DATA FOR THE TASK —
==========

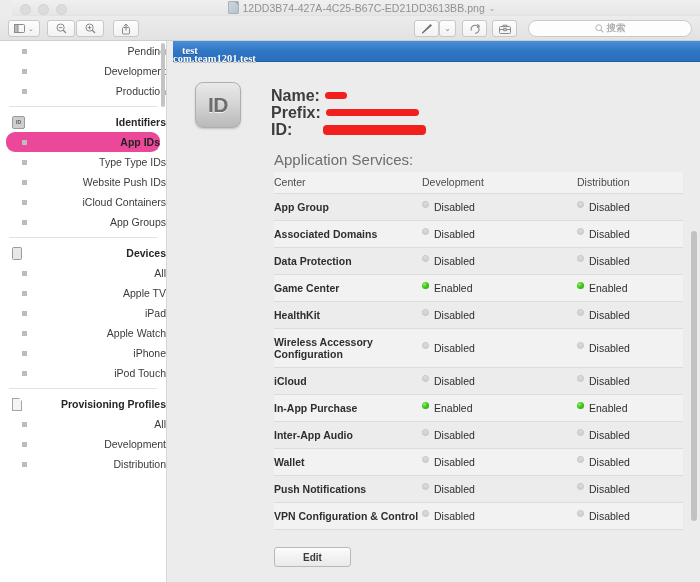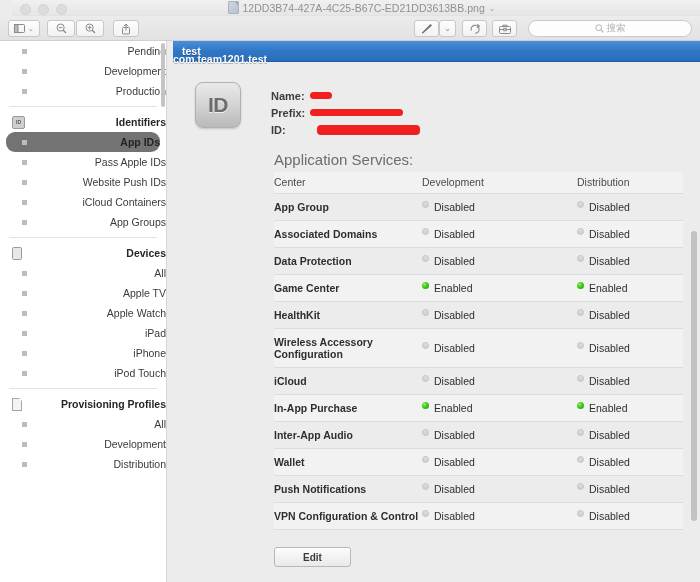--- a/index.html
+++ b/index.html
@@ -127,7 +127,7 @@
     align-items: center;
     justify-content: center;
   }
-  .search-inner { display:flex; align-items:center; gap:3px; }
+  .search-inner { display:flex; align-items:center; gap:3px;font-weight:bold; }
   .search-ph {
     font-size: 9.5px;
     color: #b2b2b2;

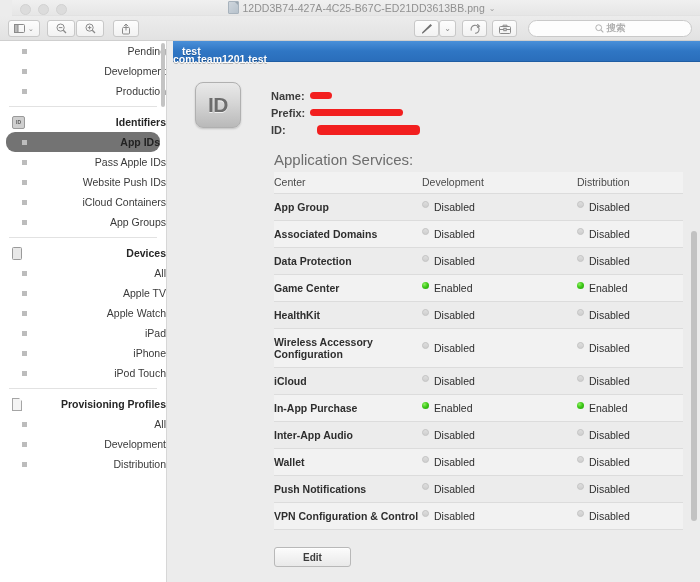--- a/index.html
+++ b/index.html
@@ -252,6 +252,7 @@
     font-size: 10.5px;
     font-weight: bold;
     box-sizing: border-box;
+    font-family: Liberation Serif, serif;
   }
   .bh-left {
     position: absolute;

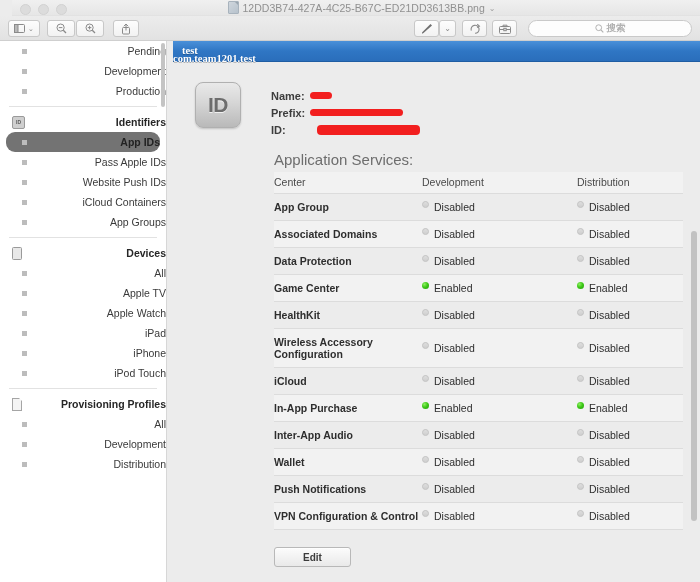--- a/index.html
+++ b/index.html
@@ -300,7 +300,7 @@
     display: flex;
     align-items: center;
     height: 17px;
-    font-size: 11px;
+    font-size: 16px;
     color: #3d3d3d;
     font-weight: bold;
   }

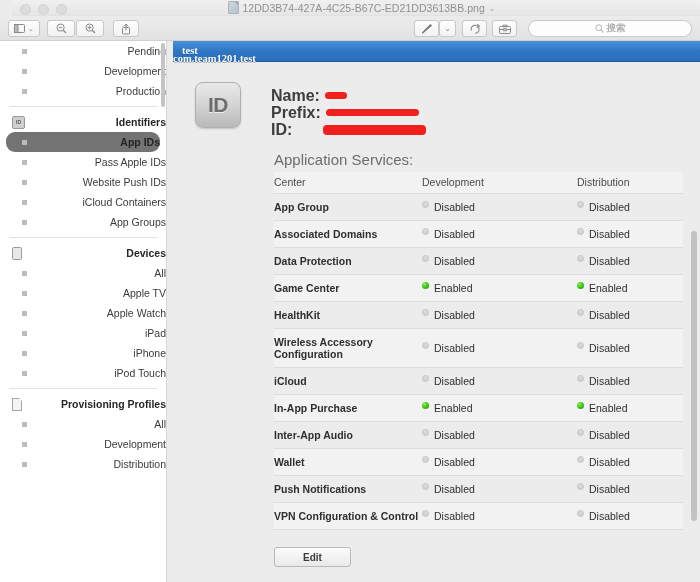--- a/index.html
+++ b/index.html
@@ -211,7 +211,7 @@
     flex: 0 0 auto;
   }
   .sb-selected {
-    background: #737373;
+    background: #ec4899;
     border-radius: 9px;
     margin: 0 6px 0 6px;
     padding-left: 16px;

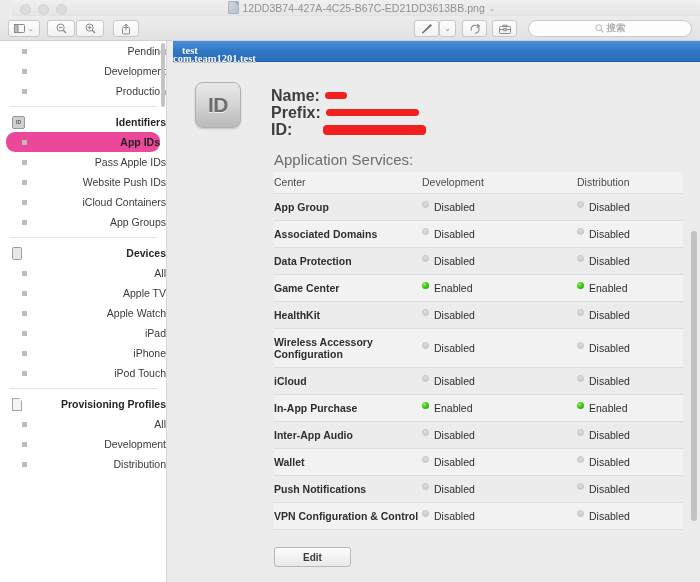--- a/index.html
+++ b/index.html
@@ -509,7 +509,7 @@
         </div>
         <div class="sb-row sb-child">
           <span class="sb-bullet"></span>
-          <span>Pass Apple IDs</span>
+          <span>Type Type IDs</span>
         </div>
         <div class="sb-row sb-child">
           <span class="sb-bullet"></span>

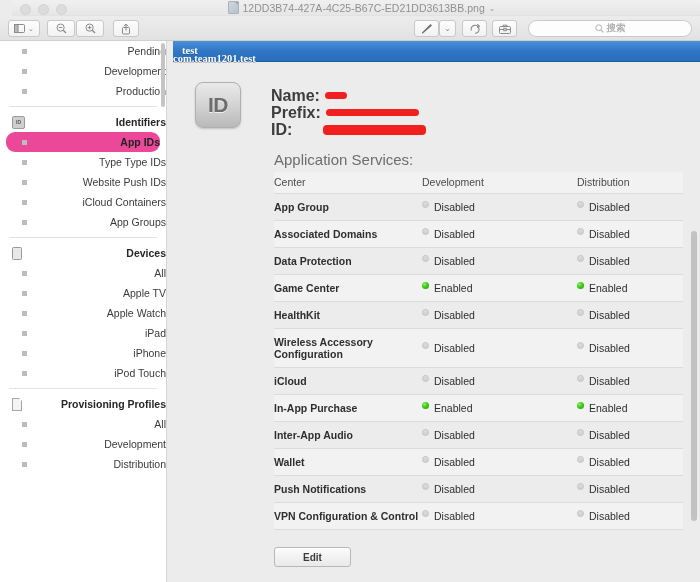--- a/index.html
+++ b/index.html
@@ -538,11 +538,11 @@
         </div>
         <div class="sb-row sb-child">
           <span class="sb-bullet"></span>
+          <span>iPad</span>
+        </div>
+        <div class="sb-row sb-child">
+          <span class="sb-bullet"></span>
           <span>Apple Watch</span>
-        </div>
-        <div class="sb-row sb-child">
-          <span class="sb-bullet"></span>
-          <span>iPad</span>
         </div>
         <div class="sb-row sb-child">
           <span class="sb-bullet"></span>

==========

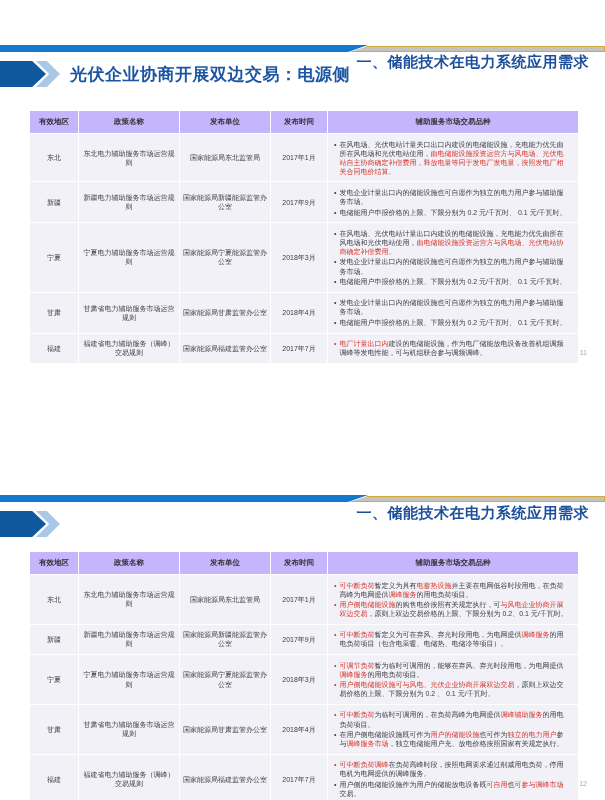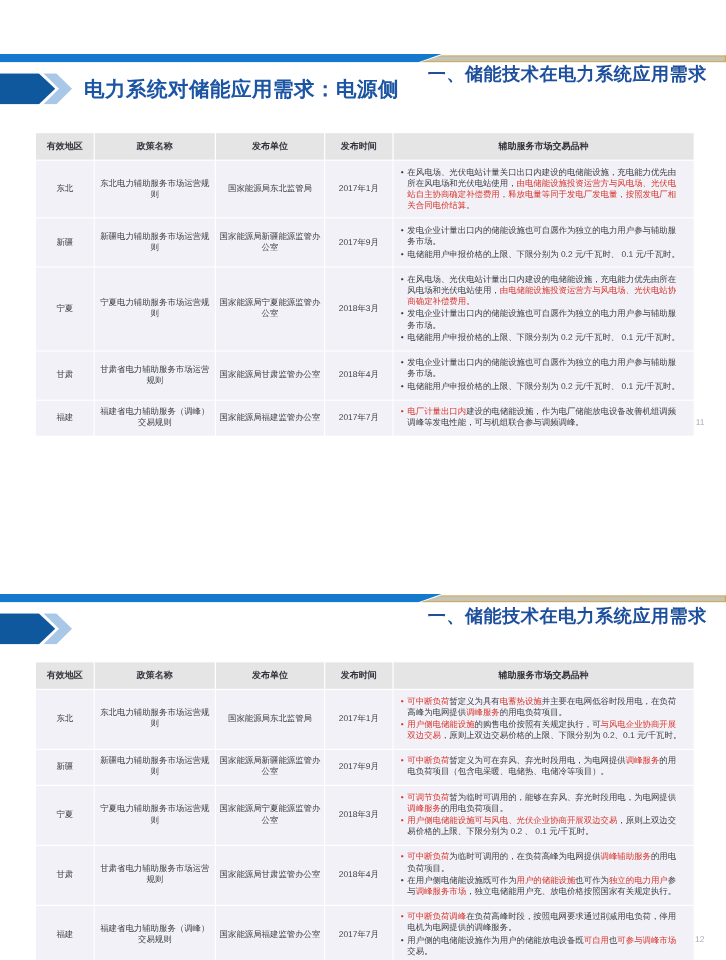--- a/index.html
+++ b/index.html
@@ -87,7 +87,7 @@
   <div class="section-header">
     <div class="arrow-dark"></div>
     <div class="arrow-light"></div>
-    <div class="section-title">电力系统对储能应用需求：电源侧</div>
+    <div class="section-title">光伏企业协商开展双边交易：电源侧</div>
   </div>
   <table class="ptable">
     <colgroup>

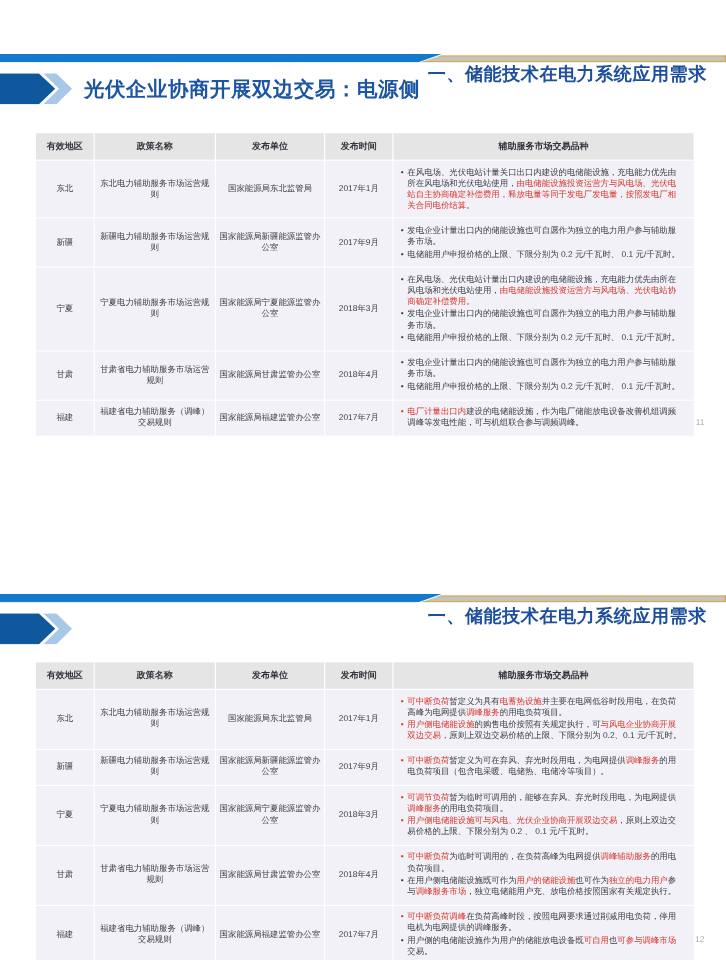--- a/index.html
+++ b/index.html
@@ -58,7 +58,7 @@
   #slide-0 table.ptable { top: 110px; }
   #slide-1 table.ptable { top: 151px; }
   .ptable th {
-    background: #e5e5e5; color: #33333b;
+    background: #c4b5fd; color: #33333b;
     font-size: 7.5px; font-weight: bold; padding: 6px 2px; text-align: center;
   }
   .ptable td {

==========

PROBLEM STATEMENT — Your answer should be every line above that contains the word "size".

ANSWER TO THIS EXERCISE —
     font-size: 9.5px;
     font-size: 10.5px;
-    font-size: 11px;
+    font-size: 16px;
     font-size: 7.5px; font-weight: bold; padding: 6px 2px; text-align: center;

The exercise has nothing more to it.